The 10-year Treasury yields in the U.S. and Germany each sank by about 5 basis points today, as well, respectively to 1.88% and 1.58%. These are yields that would have been associated only with Japan just a few years ago. European equities also dropped dramatically following the release, with most indices falling some 2%.
The consensus among the global market participants for stocks, bonds and commodities appears to be that they don't like what the data in the employment report imply about the near-term prospects for the U.S. economy. Some, however, will focus on the near-term potential for falling energy prices to engender declining gasoline prices, and thus to become a catalyst for an increase in confidence. But this is a sliver of hope that also implies risks to the global economy.
Oil prices are increasingly getting bracketed between two concepts, with an economically viable range between the highs and lows shrinking to a convergence point -- one that, for practical purposes, has already been met.
The low end of the price range -- $95 per barrel today and climbing -- is set by the revenue per barrel Saudi Arabia needs to receive in order to meet its government spending mandates, principally for social welfare programs and debt service. The top end of the range is set by the level at which oil consumption produces a net drag on economic activity termed "uneconomic growth." That level is in the $100 range.
If oil falls below $95, the revenue produced for Saudi Arabia will be below the country's spending requirements, in view of its existing output. This can be bridged with debt for a short period, but not with spending cuts. Most people are wholly unaware of this, and instead focus on the low cost of production from Saudi fields as opposed to that in other areas of the world.
The 2012 breakeven price of $95 is an increase from $80 in 2011 and just $50 in 2008. This jump is due to the increased social costs the Saudi government has implemented in order to prevent the Arab Spring uprisings of 2011 from toppling its own government, and this necessary spending is now likely to be structural and permanent -- not temporary.

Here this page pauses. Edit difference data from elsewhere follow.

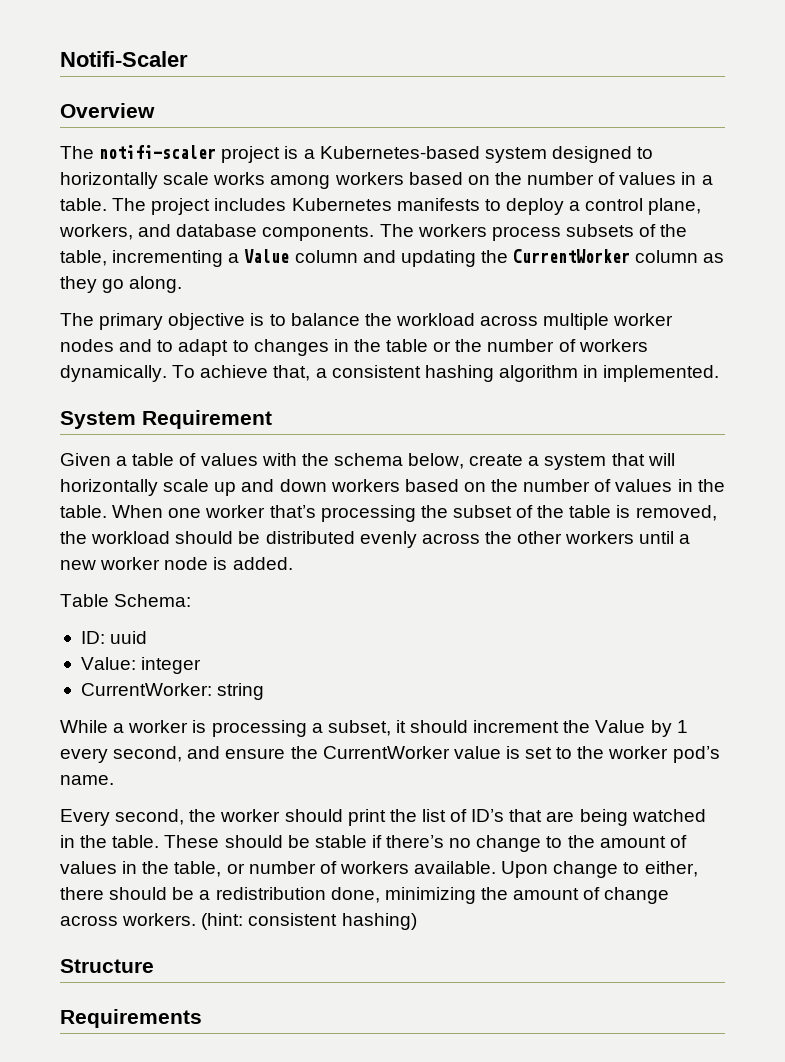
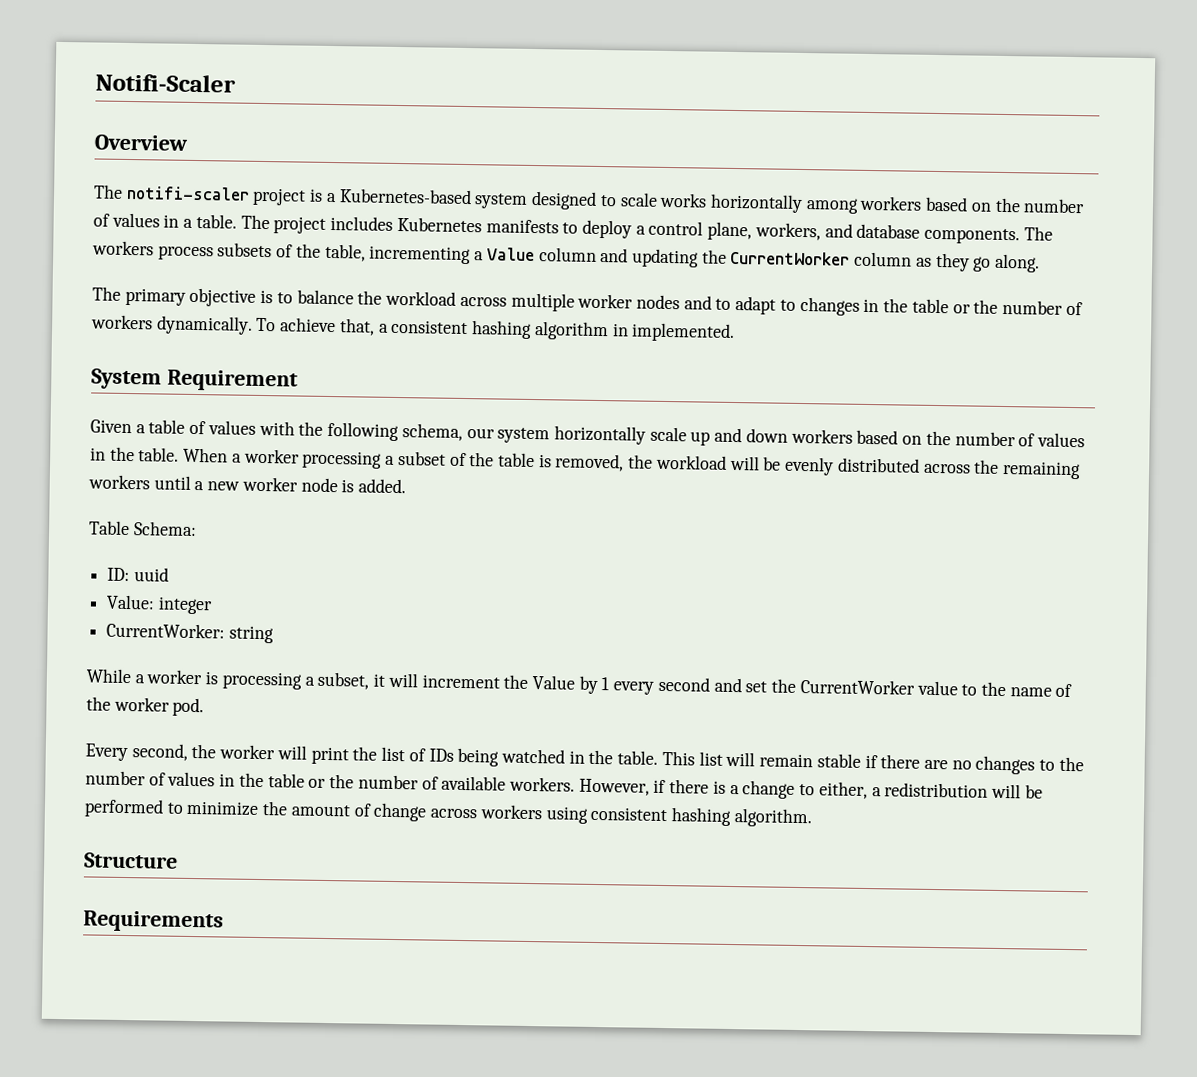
- The notifi-scaler project is a Kubernetes-based system designed to horizontally scale works among workers based on the number of values in a table.
+ The notifi-scaler project is a Kubernetes-based system designed to scale works horizontally among workers based on the number of values in a table.
- Given a table of values with the schema below, create a system that will horizontally scale up and down workers based on the number of values in the table.
+ Given a table of values with the following schema, our system horizontally scale up and down workers based on the number of values in the table.
- When one worker that’s processing the subset of the table is removed, the workload should be distributed evenly across the other workers until a new worker node is added.
+ When a worker processing a subset of the table is removed, the workload will be evenly distributed across the remaining workers until a new worker node is added.
- While a worker is processing a subset, it should increment the Value by 1 every second, and ensure the CurrentWorker value is set to the worker pod’s name.
+ While a worker is processing a subset, it will increment the Value by 1 every second and set the CurrentWorker value to the name of the worker pod.
- Every second, the worker should print the list of ID’s that are being watched in the table.
+ Every second, the worker will print the list of IDs being watched in the table.
- These should be stable if there’s no change to the amount of values in the table, or number of workers available. Upon change to either, there should be a redistribution done, minimizing the amount of change across workers. (hint: consistent hashing)
+ This list will remain stable if there are no changes to the number of values in the table or the number of available workers. However, if there is a change to either, a redistribution will be performed to minimize the amount of change across workers using consistent hashing algorithm.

If the oil price falls below these levels for an extended period due to a Chinese or global recession, Saudi Arabia's borrowing costs will rise and prevent the country from meeting its spending needs. That, in turn, could set the stage for an Arab Spring-style uprising there.

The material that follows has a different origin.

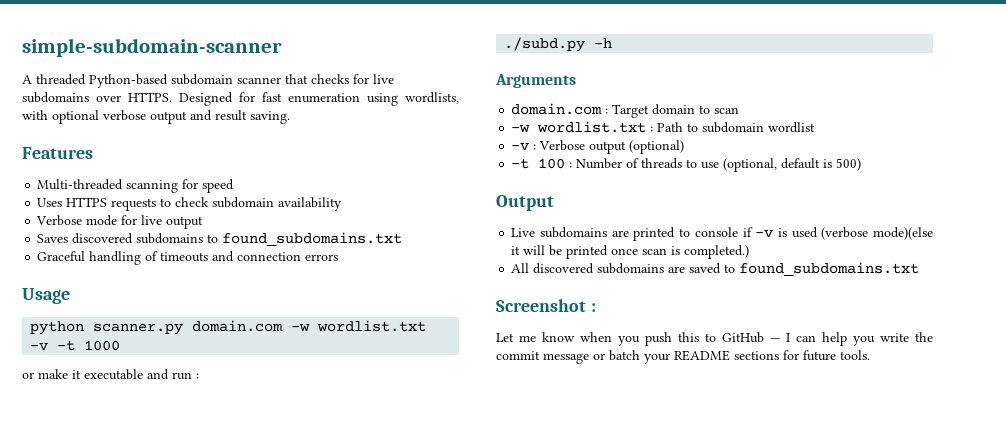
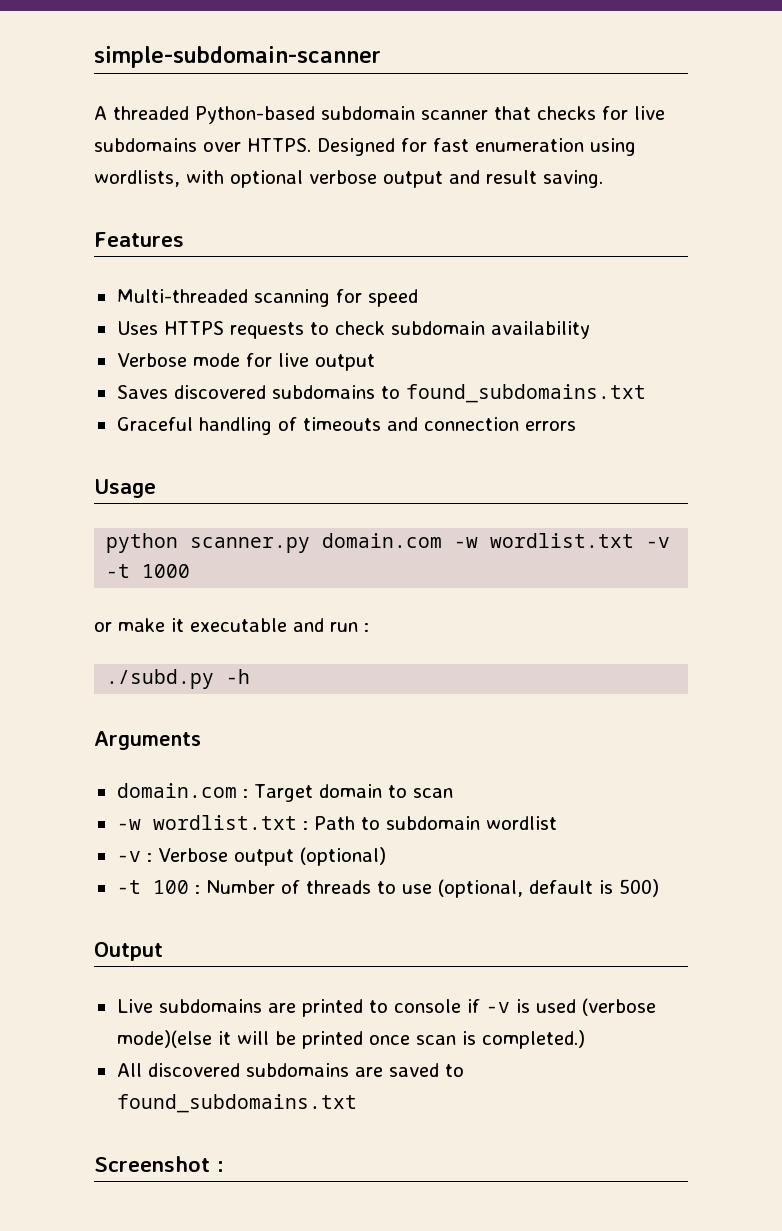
- Let me know when you push this to GitHub — I can help you write the commit message or batch your README sections for future tools.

However, even less well-known is that the economic ceiling for oil prices is also at about current prices. As oil prices rose above $100, the global economy entered a zone known as uneconomic growth -- in other words, growth that costs more than what it produces. It is difficult to measure uneconomic growth because accounting systems are not designed for it.
For an example of this, China is building ghost cities -- entire cities that, once built, remain empty. Yet these cities have a building cost and maintenance expenses, or ongoing costs associated with them, without any resulting increase in economic activity. The building is reflected in an increase in GDP, but there is no multiplier. Capital and oil have been consumed, and have increased the necessity to consume them both further.

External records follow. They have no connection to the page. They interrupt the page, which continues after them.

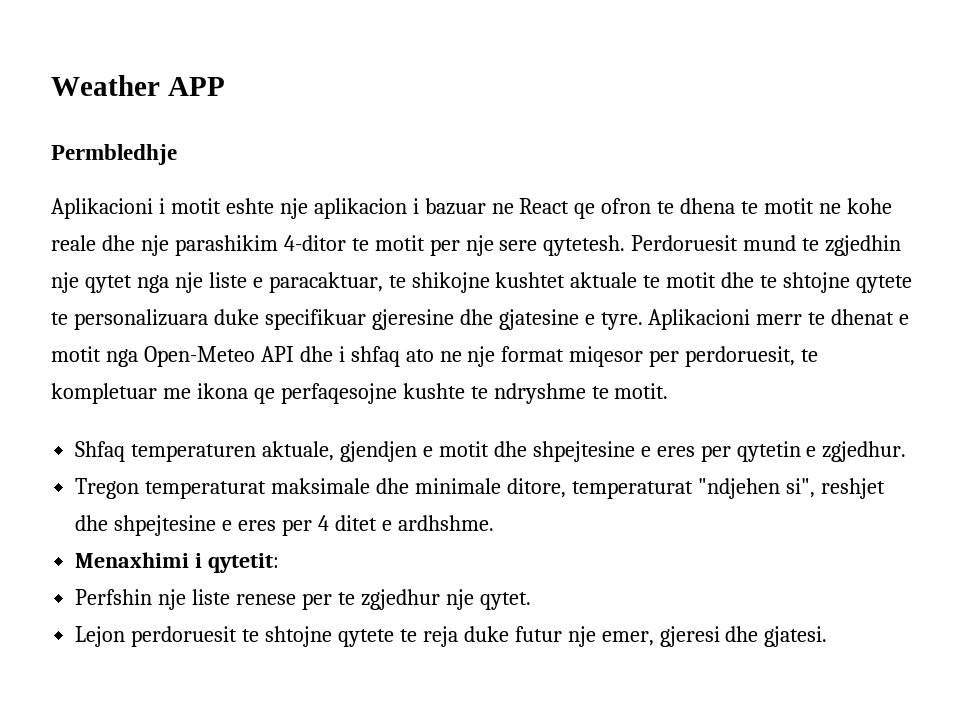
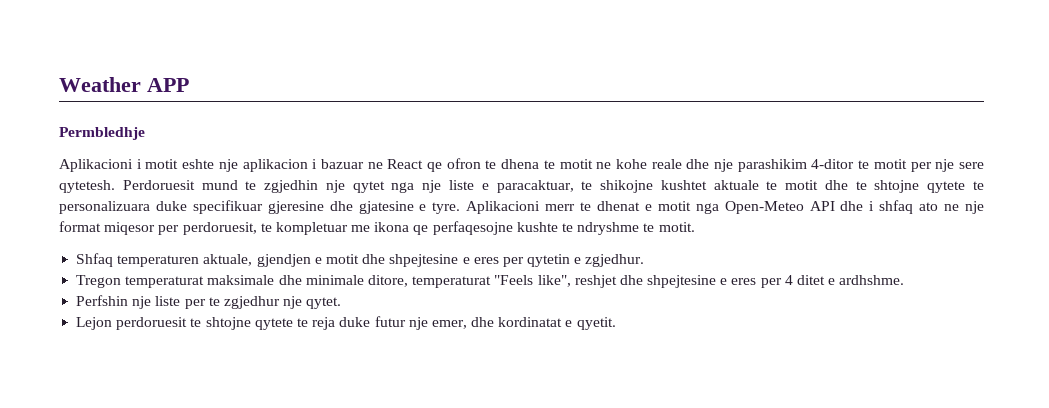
- Tregon temperaturat maksimale dhe minimale ditore, temperaturat "ndjehen si", reshjet dhe shpejtesine e eres per 4 ditet e ardhshme.
+ Tregon temperaturat maksimale dhe minimale ditore, temperaturat "Feels like", reshjet dhe shpejtesine e eres per 4 ditet e ardhshme.
- Menaxhimi i qytetit:
- Perfshin nje liste renese per te zgjedhur nje qytet.
+ Perfshin nje liste per te zgjedhur nje qytet.
- Lejon perdoruesit te shtojne qytete te reja duke futur nje emer, gjeresi dhe gjatesi.
+ Lejon perdoruesit te shtojne qytete te reja duke futur nje emer, dhe kordinatat e qyetit.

Here's an analogy I use to explain the concept of uneconomic growth. When I was a runner -- almost three decades in the Marine Corps -- my knees starting wearing out. My corrective response was to self-medicate before a run with an increasing number of pills of Advil. I did this until I got to the point at which I needed to take 10 Advil just to run a few miles. Any physical or health gain I received by running in that way was more than offset by the increased damage to my knees, as well as that to my organs as they processed the painkillers.
In terms of the global economy, the symptoms won't be as obvious, but they will exist. Oil prices rise due to an increase in consumption, which causes the rate of consumption to increase, which causes the price to increase even further. As all of this occurs, an economic conundrum will increasingly become exhibited as a reduction in the rate of real global economic activity.
As this phenomenon begins to emerge, we should start seeing public discussion of this issue by economists all over the world very soon. Unlike the immediate situation facing Saudi Arabia on the low end of oil prices, however, this process will go on for years as economists debate this issue, since uneconomic growth is so poorly understood by policymakers.
From the perspective of measuring economic activity, the best analogy I can think of this: It will be like the sensation you get when you are driving your car with the emergency brake on. Until it occurs to you that the brake is on, it just seems that the car's performance is sluggish, even as you increase pressure on the throttle.
Once we're aware of this uneconomic growth, however, the immediate corrective resolution will be to reduce the cost of oil through technology. The problem with this, howevever, is that such actions cause consumption to increase again.
This is all a part of the peak oil debate that has yet to resonate with the markets. It's not about whether there's oil. It's about whether oil is economically viable.